1. Development of NLP Models
In the past, many machine learning methods were based on fully supervised learning.
Since supervised learning requires a large amount of data to learn high-performance models, and in NLP, large-scale training data (i.e., data labeled for specific tasks) is insufficient, researchers typically focused on feature engineering before the emergence of deep learning, which involves using domain knowledge to extract good features from the data;
After the advent of deep learning, as features can be learned from data, researchers turned to architecture engineering, which involves designing a suitable network structure to introduce inductive bias into the model, thereby facilitating the learning of good features.
From 2017 to 2019, NLP models began to shift to a new paradigm (BERT), namely pre-train and fine-tune. In this paradigm, a language model (LM) is pre-trained using a fixed structure, and the pre-training method involves having the model complete the context (e.g., fill-in-the-blank).
Since pre-training does not require expert knowledge, it can be trained directly on large-scale text collected from the internet. Then this LM is adapted to downstream tasks by introducing additional parameters or fine-tuning. At this point, researchers turned to objective engineering, which is to design better objective functions for pre-training and fine-tuning tasks.
2. Prompt Learning
2.1 What is a Prompt?
During the process of objective engineering, researchers found that aligning the objectives of downstream tasks with the objectives of pre-training is beneficial. Therefore, downstream tasks reconstruct the original task objectives into fill-in-the-blank questions by introducing textual prompts.
For example, a reconstruction of the input “I missed the bus today.” is:
-
Sentiment Prediction Task. Input: “I missed the bus today.
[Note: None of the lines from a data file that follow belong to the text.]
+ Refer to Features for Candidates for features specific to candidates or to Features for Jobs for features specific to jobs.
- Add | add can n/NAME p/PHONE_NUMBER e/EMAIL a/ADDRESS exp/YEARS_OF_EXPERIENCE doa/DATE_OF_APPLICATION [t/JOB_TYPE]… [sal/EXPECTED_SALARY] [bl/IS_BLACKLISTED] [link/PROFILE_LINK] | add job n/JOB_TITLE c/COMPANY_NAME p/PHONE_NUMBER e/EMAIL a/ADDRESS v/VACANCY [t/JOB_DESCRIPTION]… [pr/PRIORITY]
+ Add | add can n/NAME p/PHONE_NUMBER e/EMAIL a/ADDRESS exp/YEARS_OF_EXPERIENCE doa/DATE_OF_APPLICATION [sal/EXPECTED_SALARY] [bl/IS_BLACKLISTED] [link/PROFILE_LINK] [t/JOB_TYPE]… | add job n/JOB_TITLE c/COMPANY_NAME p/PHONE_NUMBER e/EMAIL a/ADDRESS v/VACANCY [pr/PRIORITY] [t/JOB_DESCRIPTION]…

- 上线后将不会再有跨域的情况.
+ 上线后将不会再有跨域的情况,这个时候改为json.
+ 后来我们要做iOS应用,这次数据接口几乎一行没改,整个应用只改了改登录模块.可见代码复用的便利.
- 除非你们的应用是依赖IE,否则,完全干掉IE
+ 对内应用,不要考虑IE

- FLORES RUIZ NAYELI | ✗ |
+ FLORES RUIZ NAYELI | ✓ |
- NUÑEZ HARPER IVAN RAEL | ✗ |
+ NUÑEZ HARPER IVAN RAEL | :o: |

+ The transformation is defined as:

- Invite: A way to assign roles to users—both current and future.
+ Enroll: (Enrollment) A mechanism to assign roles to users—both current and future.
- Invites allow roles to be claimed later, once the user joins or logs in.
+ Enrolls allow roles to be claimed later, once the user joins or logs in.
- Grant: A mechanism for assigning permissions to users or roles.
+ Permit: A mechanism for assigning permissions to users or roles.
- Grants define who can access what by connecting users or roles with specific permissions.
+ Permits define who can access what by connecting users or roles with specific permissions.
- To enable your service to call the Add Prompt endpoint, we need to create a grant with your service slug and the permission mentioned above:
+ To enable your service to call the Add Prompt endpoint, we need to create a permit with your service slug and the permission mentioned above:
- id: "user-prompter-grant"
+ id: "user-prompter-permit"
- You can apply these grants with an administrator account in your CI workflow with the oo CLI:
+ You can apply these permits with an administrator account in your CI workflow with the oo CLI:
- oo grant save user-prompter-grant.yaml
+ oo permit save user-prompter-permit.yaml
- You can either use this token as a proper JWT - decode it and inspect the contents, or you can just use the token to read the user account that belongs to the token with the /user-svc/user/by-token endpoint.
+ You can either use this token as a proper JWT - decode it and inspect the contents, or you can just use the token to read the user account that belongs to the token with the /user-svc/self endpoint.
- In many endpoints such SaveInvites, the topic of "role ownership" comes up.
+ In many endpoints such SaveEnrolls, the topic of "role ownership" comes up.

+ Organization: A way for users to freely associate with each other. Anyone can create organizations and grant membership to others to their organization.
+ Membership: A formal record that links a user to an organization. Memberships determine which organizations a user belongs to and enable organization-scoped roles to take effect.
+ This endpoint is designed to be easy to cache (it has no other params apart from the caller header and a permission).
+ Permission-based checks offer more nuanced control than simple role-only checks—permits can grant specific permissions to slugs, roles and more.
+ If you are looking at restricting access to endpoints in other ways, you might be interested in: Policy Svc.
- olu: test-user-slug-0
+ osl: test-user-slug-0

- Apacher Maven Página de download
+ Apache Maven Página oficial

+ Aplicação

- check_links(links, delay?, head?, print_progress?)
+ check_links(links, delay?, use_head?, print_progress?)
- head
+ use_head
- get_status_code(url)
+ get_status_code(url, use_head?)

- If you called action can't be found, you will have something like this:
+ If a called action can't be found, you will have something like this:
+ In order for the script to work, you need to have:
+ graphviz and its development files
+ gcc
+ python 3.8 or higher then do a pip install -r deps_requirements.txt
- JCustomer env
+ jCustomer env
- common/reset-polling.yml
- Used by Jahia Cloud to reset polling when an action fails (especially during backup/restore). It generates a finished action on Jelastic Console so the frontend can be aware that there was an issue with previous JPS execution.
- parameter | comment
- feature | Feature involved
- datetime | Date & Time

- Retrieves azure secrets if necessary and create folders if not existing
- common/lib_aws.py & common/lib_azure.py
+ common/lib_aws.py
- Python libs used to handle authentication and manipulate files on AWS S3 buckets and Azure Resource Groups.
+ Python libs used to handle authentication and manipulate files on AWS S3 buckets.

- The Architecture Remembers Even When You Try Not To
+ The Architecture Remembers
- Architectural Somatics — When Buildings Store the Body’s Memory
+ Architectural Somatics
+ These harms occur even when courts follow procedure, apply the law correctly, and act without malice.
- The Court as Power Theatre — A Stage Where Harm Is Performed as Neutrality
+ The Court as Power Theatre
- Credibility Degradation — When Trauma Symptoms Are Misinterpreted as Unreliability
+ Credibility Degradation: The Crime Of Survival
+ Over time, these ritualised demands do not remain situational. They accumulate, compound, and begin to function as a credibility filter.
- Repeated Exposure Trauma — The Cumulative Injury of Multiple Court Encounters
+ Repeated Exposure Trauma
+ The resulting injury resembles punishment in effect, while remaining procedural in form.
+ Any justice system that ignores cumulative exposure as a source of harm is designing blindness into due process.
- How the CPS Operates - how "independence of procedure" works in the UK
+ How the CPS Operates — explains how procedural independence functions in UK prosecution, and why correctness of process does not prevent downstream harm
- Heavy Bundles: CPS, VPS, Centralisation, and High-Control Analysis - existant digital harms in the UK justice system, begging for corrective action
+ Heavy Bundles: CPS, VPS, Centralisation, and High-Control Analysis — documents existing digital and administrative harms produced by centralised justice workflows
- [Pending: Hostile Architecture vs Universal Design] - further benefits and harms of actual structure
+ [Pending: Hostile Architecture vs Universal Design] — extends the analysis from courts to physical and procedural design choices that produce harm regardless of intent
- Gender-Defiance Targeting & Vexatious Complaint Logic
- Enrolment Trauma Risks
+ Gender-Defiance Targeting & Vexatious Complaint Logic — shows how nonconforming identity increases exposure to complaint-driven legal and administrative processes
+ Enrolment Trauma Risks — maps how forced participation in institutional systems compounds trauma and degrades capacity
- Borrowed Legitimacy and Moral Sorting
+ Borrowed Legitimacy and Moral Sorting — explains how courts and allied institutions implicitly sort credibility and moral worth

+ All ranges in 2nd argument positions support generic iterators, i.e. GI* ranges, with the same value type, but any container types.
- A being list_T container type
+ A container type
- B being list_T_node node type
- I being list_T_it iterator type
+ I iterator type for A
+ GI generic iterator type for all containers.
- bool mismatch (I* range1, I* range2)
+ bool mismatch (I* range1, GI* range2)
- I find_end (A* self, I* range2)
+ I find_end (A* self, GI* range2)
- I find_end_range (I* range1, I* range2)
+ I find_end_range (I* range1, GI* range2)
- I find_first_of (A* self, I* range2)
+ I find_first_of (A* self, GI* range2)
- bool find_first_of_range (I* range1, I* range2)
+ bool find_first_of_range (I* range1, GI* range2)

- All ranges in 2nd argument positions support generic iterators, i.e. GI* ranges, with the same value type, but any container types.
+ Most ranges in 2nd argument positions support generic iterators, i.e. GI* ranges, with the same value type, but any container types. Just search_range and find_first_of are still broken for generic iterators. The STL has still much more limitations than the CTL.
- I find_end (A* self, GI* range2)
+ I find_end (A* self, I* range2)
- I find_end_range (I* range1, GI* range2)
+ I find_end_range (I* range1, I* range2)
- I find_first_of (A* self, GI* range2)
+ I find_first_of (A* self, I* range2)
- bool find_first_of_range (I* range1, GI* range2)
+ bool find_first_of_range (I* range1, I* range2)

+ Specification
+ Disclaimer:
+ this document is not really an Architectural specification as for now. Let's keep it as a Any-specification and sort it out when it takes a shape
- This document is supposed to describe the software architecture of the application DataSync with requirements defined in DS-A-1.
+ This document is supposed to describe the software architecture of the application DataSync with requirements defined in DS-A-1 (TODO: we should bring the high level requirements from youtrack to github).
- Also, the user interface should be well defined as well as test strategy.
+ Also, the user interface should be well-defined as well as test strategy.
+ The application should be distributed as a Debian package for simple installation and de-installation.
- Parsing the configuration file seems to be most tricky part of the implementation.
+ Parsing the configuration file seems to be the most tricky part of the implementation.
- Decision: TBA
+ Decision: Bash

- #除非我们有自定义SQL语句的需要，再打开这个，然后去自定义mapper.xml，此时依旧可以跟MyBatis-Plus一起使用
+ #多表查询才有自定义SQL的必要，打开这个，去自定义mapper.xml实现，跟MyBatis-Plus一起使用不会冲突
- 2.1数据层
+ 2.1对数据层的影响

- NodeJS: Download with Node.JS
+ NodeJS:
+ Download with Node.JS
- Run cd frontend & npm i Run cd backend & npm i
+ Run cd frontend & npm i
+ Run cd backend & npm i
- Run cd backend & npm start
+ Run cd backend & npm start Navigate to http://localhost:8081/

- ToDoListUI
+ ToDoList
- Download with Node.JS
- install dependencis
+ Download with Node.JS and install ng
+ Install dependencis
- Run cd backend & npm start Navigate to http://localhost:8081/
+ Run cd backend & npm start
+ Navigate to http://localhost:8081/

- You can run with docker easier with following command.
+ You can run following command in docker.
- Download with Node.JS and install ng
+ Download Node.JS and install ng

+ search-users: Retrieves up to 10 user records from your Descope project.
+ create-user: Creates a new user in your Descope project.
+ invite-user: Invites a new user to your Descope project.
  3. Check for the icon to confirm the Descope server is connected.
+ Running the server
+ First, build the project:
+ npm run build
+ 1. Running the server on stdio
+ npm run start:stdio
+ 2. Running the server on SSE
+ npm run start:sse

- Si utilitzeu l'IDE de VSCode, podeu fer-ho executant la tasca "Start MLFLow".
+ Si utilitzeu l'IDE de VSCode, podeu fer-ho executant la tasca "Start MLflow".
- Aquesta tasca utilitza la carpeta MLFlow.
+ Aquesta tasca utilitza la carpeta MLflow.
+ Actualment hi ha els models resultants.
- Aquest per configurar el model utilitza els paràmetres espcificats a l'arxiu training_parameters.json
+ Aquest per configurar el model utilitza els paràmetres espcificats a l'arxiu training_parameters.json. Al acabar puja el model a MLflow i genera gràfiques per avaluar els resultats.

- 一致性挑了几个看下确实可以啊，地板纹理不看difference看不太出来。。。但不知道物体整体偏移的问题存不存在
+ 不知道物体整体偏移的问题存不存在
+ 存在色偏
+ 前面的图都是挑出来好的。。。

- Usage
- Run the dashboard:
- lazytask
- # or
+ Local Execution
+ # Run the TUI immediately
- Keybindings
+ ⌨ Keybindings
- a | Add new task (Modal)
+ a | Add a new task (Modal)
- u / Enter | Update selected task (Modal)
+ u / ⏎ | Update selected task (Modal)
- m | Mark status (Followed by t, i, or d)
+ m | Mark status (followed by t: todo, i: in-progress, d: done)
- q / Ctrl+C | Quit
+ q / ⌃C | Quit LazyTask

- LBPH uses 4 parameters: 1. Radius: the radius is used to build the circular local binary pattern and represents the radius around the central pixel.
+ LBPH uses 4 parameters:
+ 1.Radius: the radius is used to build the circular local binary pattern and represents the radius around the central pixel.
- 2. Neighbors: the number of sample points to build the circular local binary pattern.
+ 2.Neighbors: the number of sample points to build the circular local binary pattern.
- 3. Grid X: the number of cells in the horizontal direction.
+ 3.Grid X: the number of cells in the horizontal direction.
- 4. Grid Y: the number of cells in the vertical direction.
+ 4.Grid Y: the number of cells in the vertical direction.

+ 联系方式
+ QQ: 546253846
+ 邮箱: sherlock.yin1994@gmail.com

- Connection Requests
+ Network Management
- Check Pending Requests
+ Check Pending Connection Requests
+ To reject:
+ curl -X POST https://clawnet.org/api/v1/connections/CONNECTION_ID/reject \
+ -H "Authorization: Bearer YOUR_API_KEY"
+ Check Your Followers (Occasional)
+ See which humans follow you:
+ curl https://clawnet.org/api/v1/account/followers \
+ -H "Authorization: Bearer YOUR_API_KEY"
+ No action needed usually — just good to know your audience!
I felt so___.” where “I felt so” is the prompt, and then the LM fills in the blank with a word representing sentiment. -
Translation Task. Input: “English: I missed the bus today. French: ___” where “English:” and “French:” are prompts, and then the LM should fill in the corresponding French sentence in the blank.
We find that using different prompts on the same input can achieve different tasks, thereby allowing downstream tasks to align well with pre-training tasks and achieve better predictive performance.
Later, researchers discovered that using different prompts on the same task also leads to significant differences in predictive performance, which is why many studies have begun to focus on prompt engineering.
2.2 What Pre-trained Models Are There?
-
Left-to-Right LM: GPT, GPT-2, GPT-3 -
Masked LM: BERT, RoBERTa -
Prefix LM: UniLM1, UniLM2 -
Encoder-Decoder: T5, MASS, BART
2.3 What Methods of Prompt Learning Are There?
-
Classified by the shape of the prompt: fill-in-the-blank style, prefix style. -
Classified by human involvement: manually designed, automatic (discrete, continuous)

3. Prompt Tuning
3.1 Strategies for Fine-tuning
Fine-tuning large-scale pre-trained models on downstream tasks has become a common training mode for many NLP and CV tasks. However, as the model size and the number of tasks increase, fine-tuning the entire model results in storing a model copy for each fine-tuning task, consuming a large amount of storage space. This becomes especially important in edge devices where storage space and network speed are limited, making parameter sharing crucial.
A relatively straightforward method of sharing parameters is to fine-tune only a portion of the parameters or to add a small number of additional parameters to the pre-trained model. For example, for classification tasks:
-
Linear: only fine-tune the classifier (a linear layer), freezing the entire backbone network. -
Partial-k: only fine-tune the last k layers of the backbone network, freezing other layers [2][3]. -
MLP-k: add a k-layer MLP as a classifier. -
Side-tuning [4]: train a “side” network, then fuse the pre-trained features and the “side” network’s features before inputting them into the classifier. -
Bias: only fine-tune the bias parameters of the pre-trained network [5][6]. -
Adapter [7]: insert additional MLP modules into the Transformer via a residual structure.
In recent years, Transformer models have shone in NLP and CV. Transformer-based models have matched or even surpassed convolution-based models in numerous CV tasks.
Comparison of Transformer and ConvNet: A significant characteristic of Transformers compared to ConvNets is that they operate differently on spatial (temporal) dimensions.
-
ConvNet: Convolution kernels perform convolution operations in the spatial dimension, thus merging information from features at different spatial locations through convolution (learnable) operations, and only merging within local areas. -
Transformer: Features at different spatial (temporal) locations merge information through Attention (non-learnable) operations, merging globally.
The non-learnable strategy of Transformers during feature merging makes it easy to extend the model by adding additional features.
3.2 Prompt-based Fine-tuning in NLP
-
Prefix-Tuning -
Prompt-Tuning -
P-Tuning -
P-Tuning-v2
3.3 Prompt-based Fine-tuning in CV
3.3.1 Classification
Visual Prompt Tuning [8]

-
VPT-Shallow

-
VPT-Deep


3.3.2 Continual Learning
Learning to Prompt for Continual Learning [9]
Introduce a prompt pool, for each input, take the N prompts closest to it from the pool and add them to the image tokens. The distance measurement of the input and prompts is obtained by calculating the distance between the input feature and each prompt’s key, which are optimized together with the classification target through gradients.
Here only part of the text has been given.